▶ [Records provided]
········

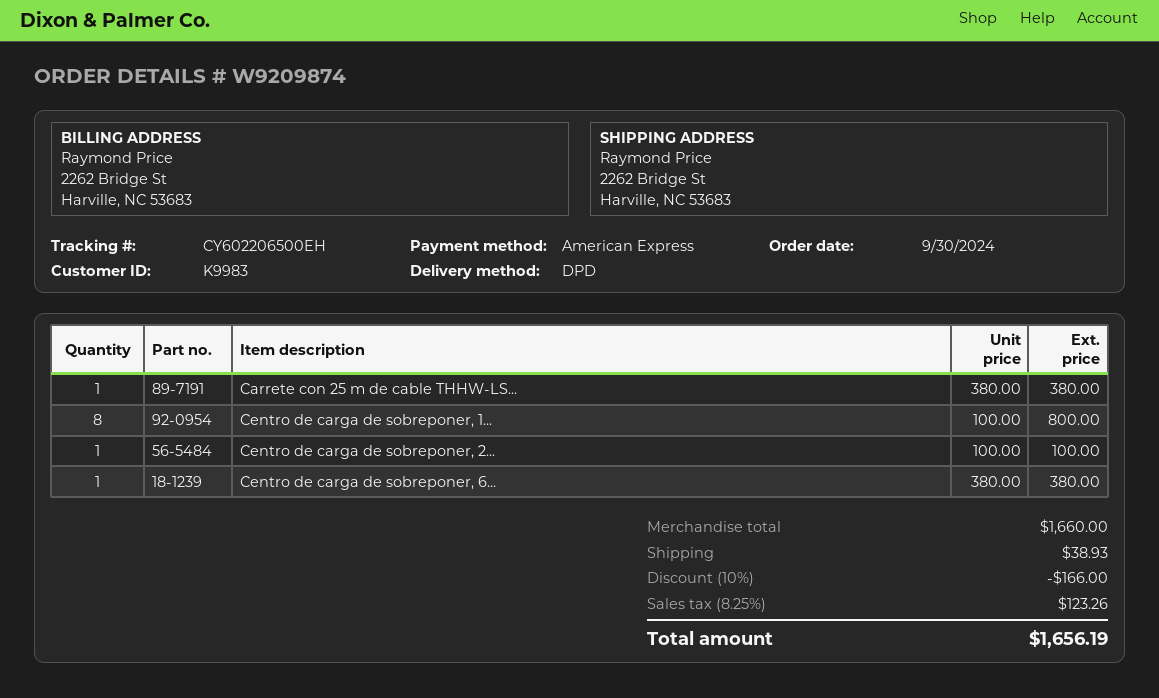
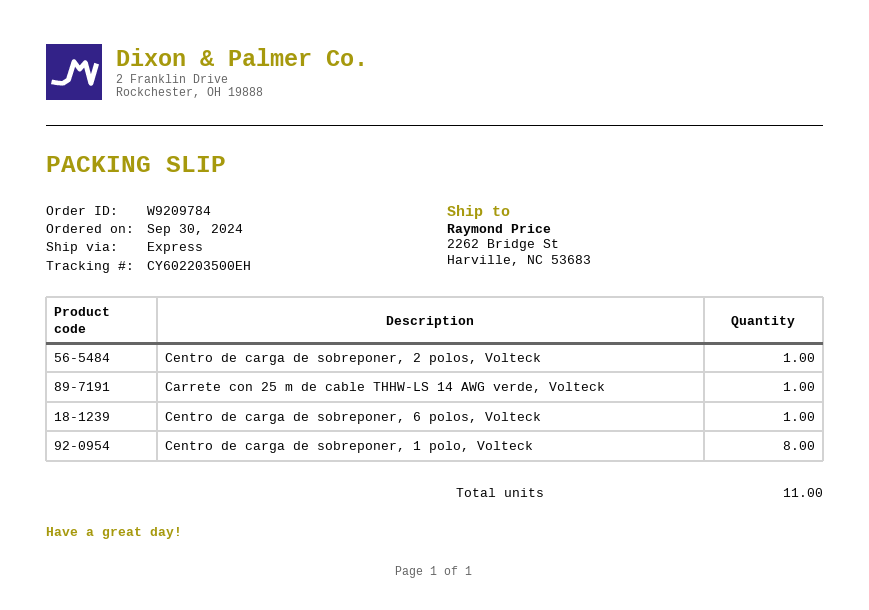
order number: W9209874 -> W9209784
shipping method: DPD -> express
tracking number: CY602206500EH -> CY602203500EH

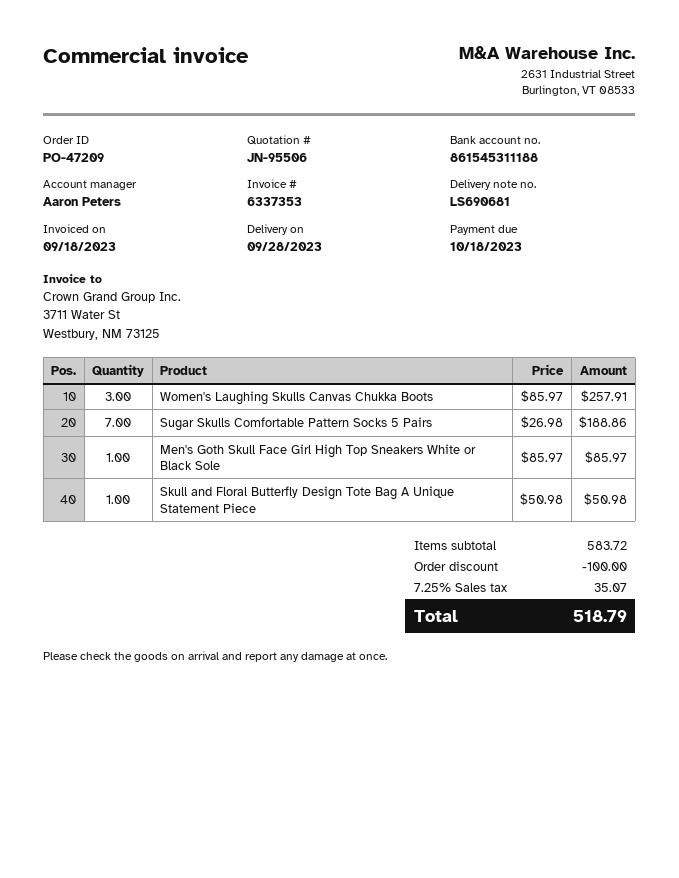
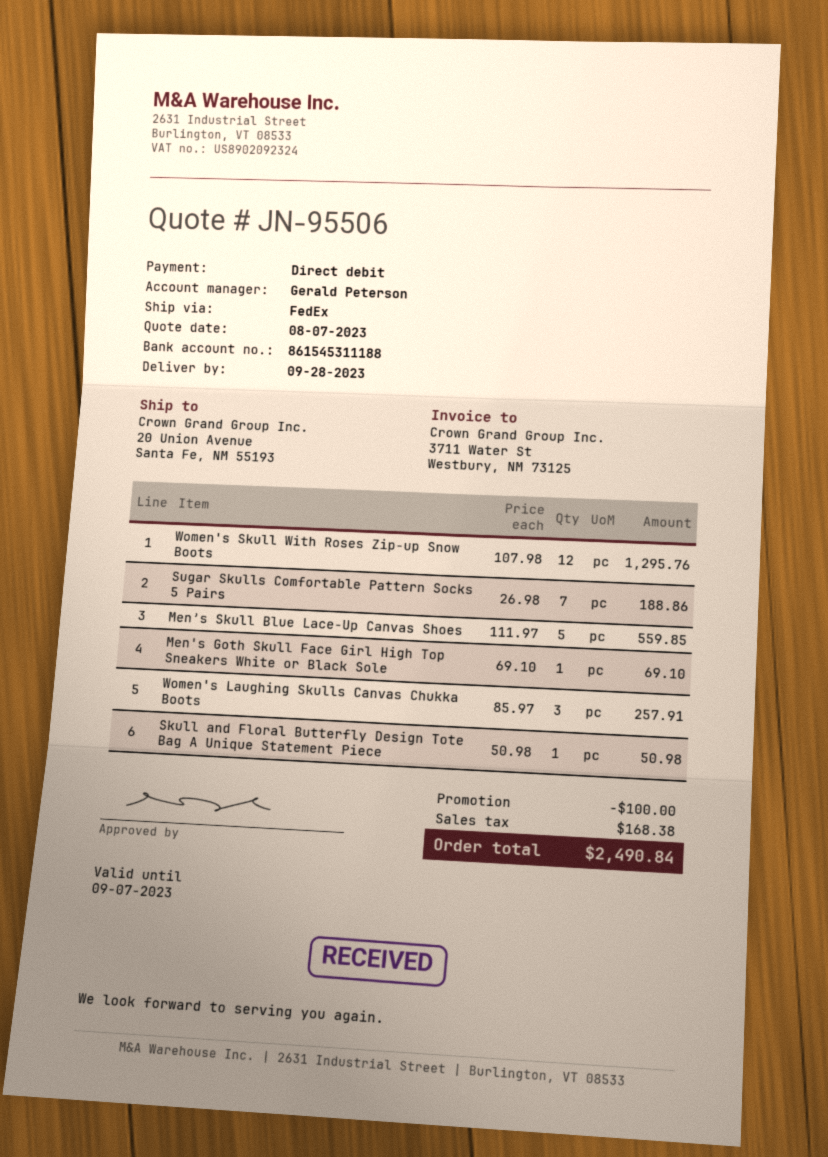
sales rep: Aaron Peters -> Gerald Peterson
Men's Goth Skull Face Girl High Top Sneakers White or Black Sole: 1 x 85.97 = 85.97 -> 1 x 69.10 = 69.10
Women's Skull With Roses Zip-up Snow Boots: none -> 12 x 107.98 = 1295.76
Men’s Skull Blue Lace-Up Canvas Shoes: none -> 5 x 111.97 = 559.85
tax: 35.07 -> 168.38
total: 518.79 -> 2490.84

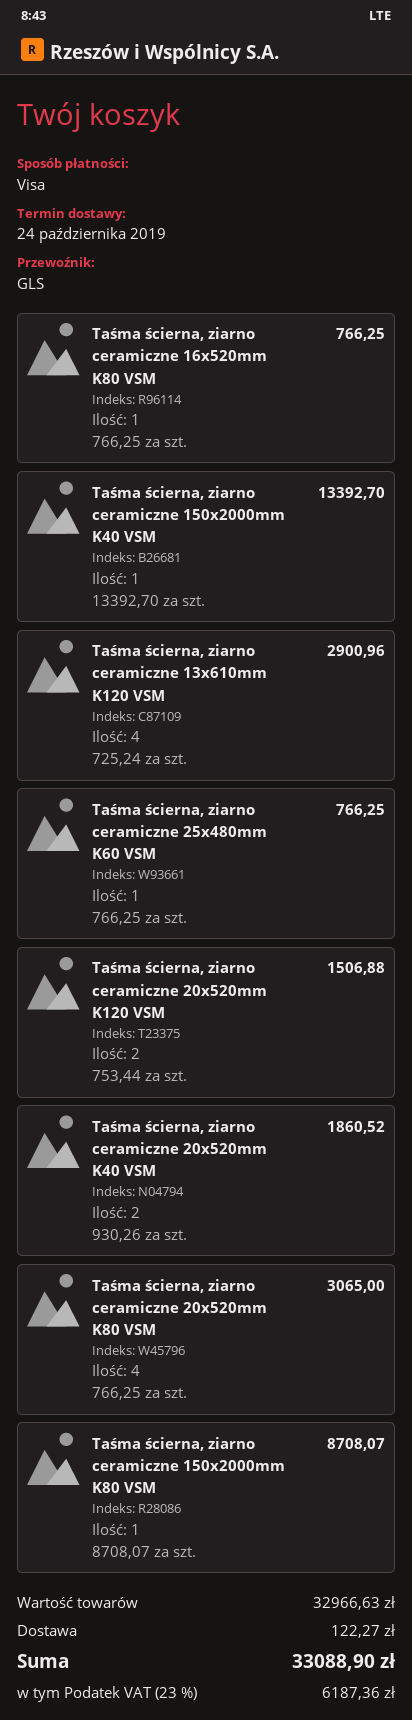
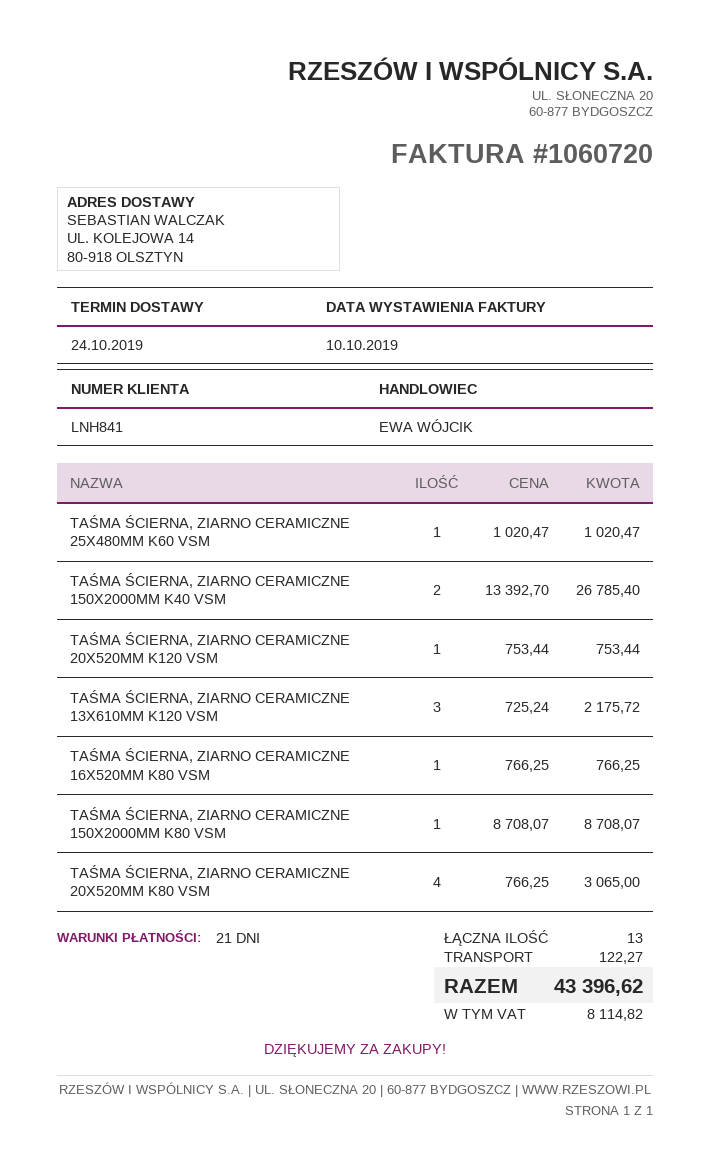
Taśma ścierna, ziarno ceramiczne 150x2000mm K40 VSM: 1 x 13392.70 = 13392.70 -> 2 x 13392.70 = 26785.40
Taśma ścierna, ziarno ceramiczne 13x610mm K120 VSM: 4 x 725.24 = 2900.96 -> 3 x 725.24 = 2175.72
Taśma ścierna, ziarno ceramiczne 25x480mm K60 VSM: 1 x 766.25 = 766.25 -> 1 x 1020.47 = 1020.47
Taśma ścierna, ziarno ceramiczne 20x520mm K120 VSM: 2 x 753.44 = 1506.88 -> 1 x 753.44 = 753.44
Taśma ścierna, ziarno ceramiczne 20x520mm K40 VSM: 2 x 930.26 = 1860.52 -> none
tax: 6187.36 -> 8114.82
total: 33088.90 -> 43396.62

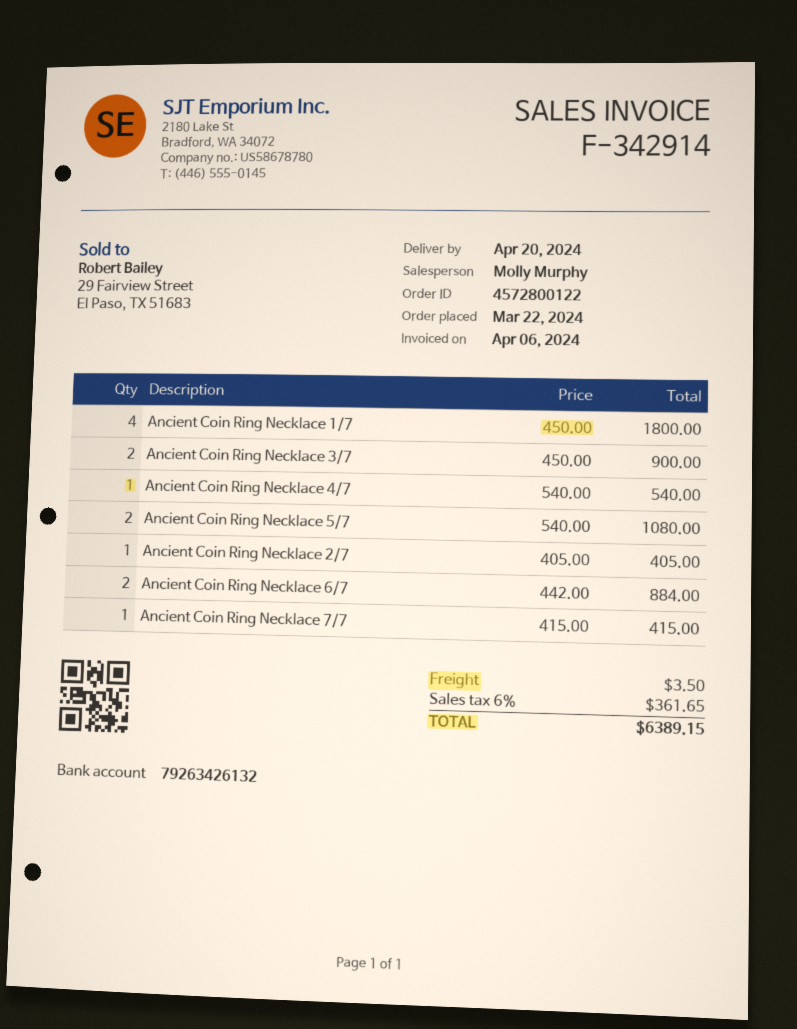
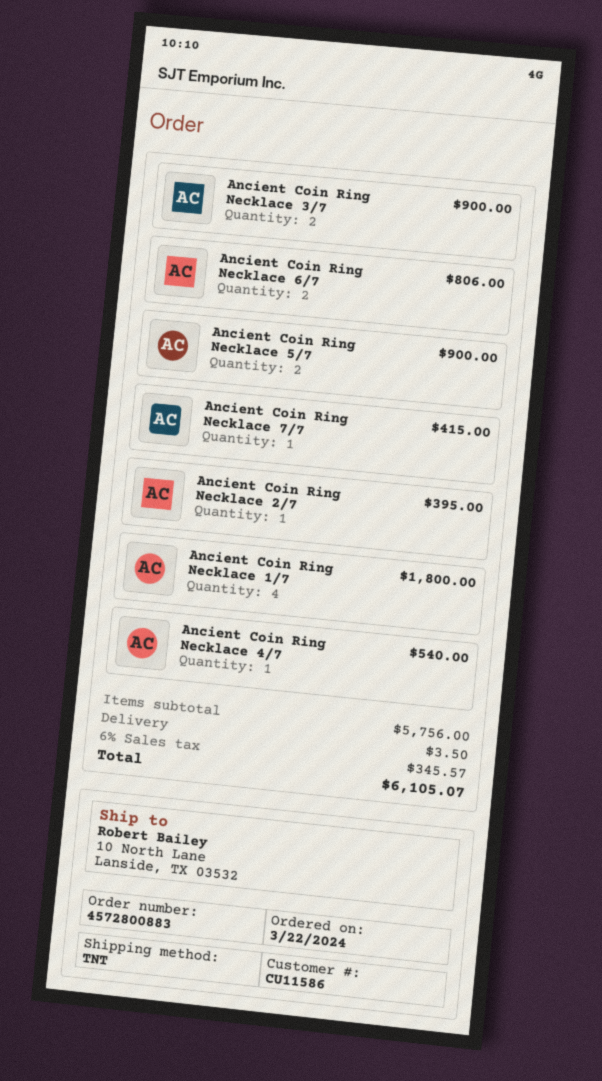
order number: 4572800122 -> 4572800883
Ancient Coin Ring Necklace 5/7: 2 for 1080.00 -> 2 for 900.00
Ancient Coin Ring Necklace 2/7: 1 for 405.00 -> 1 for 395.00
Ancient Coin Ring Necklace 6/7: 2 for 884.00 -> 2 for 806.00
tax: 6% = 361.65 -> 6% = 345.57
total: 6389.15 -> 6105.07

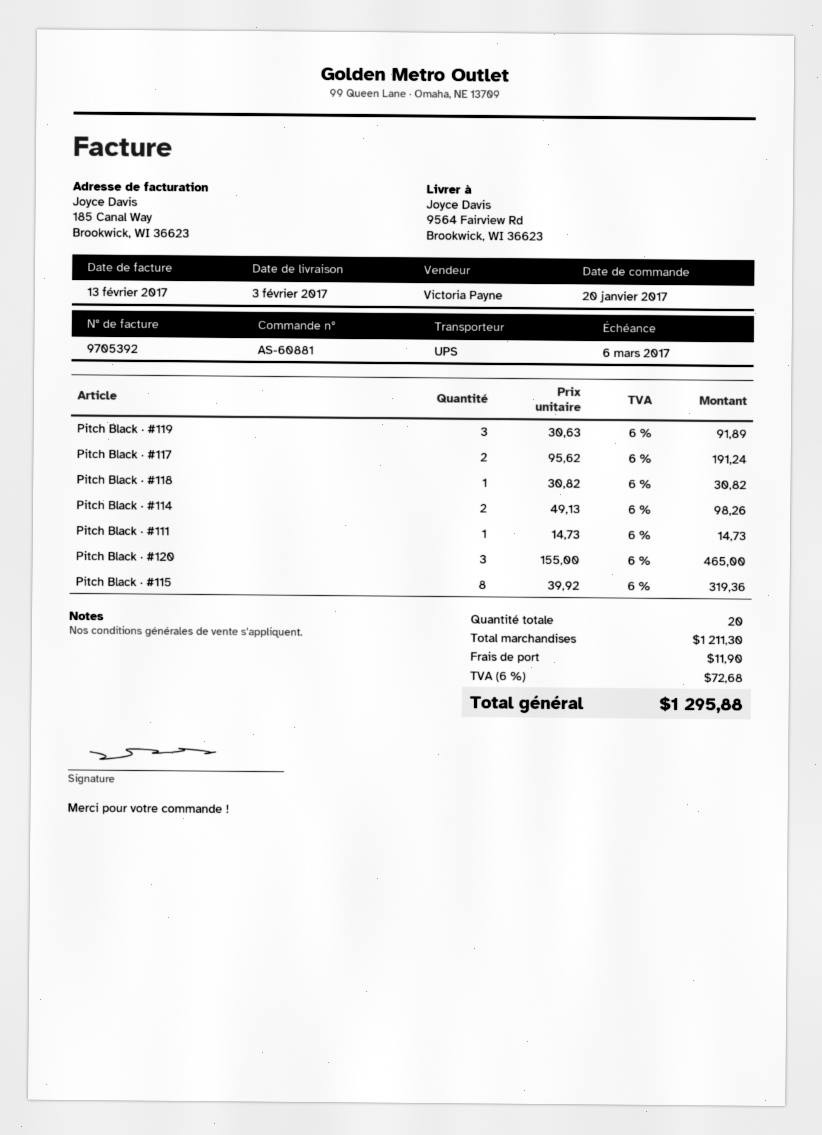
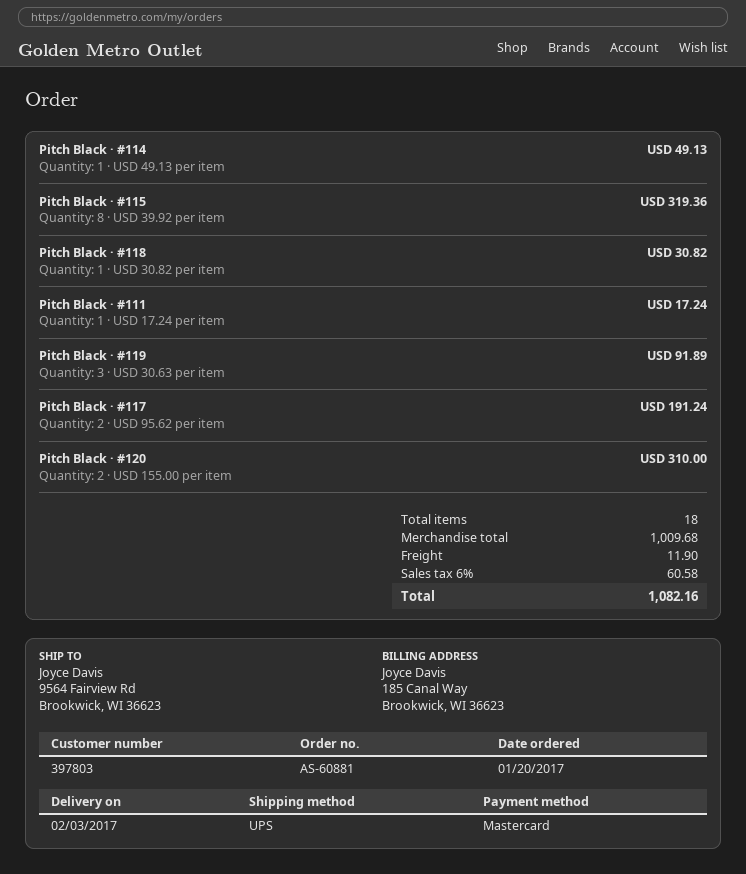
Pitch Black · #114: 2 x 49.13 = 98.26 -> 1 x 49.13 = 49.13
Pitch Black · #111: 1 x 14.73 = 14.73 -> 1 x 17.24 = 17.24
Pitch Black · #120: 3 x 155.00 = 465.00 -> 2 x 155.00 = 310.00
total quantity: 20 -> 18
subtotal: 1211.30 -> 1009.68
tax: 6% = 72.68 -> 6% = 60.58
total: 1295.88 -> 1082.16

········

▶ [Work instructions] Give back all of the entries verbatim, but without pictures.

▶ [Answer area]
order number: W9209874 -> W9209784
shipping method: DPD -> express
tracking number: CY602206500EH -> CY602203500EH

sales rep: Aaron Peters -> Gerald Peterson
Men's Goth Skull Face Girl High Top Sneakers White or Black Sole: 1 x 85.97 = 85.97 -> 1 x 69.10 = 69.10
Women's Skull With Roses Zip-up Snow Boots: none -> 12 x 107.98 = 1295.76
Men’s Skull Blue Lace-Up Canvas Shoes: none -> 5 x 111.97 = 559.85
tax: 35.07 -> 168.38
total: 518.79 -> 2490.84

Taśma ścierna, ziarno ceramiczne 150x2000mm K40 VSM: 1 x 13392.70 = 13392.70 -> 2 x 13392.70 = 26785.40
Taśma ścierna, ziarno ceramiczne 13x610mm K120 VSM: 4 x 725.24 = 2900.96 -> 3 x 725.24 = 2175.72
Taśma ścierna, ziarno ceramiczne 25x480mm K60 VSM: 1 x 766.25 = 766.25 -> 1 x 1020.47 = 1020.47
Taśma ścierna, ziarno ceramiczne 20x520mm K120 VSM: 2 x 753.44 = 1506.88 -> 1 x 753.44 = 753.44
Taśma ścierna, ziarno ceramiczne 20x520mm K40 VSM: 2 x 930.26 = 1860.52 -> none
tax: 6187.36 -> 8114.82
total: 33088.90 -> 43396.62

order number: 4572800122 -> 4572800883
Ancient Coin Ring Necklace 5/7: 2 for 1080.00 -> 2 for 900.00
Ancient Coin Ring Necklace 2/7: 1 for 405.00 -> 1 for 395.00
Ancient Coin Ring Necklace 6/7: 2 for 884.00 -> 2 for 806.00
tax: 6% = 361.65 -> 6% = 345.57
total: 6389.15 -> 6105.07

Pitch Black · #114: 2 x 49.13 = 98.26 -> 1 x 49.13 = 49.13
Pitch Black · #111: 1 x 14.73 = 14.73 -> 1 x 17.24 = 17.24
Pitch Black · #120: 3 x 155.00 = 465.00 -> 2 x 155.00 = 310.00
total quantity: 20 -> 18
subtotal: 1211.30 -> 1009.68
tax: 6% = 72.68 -> 6% = 60.58
total: 1295.88 -> 1082.16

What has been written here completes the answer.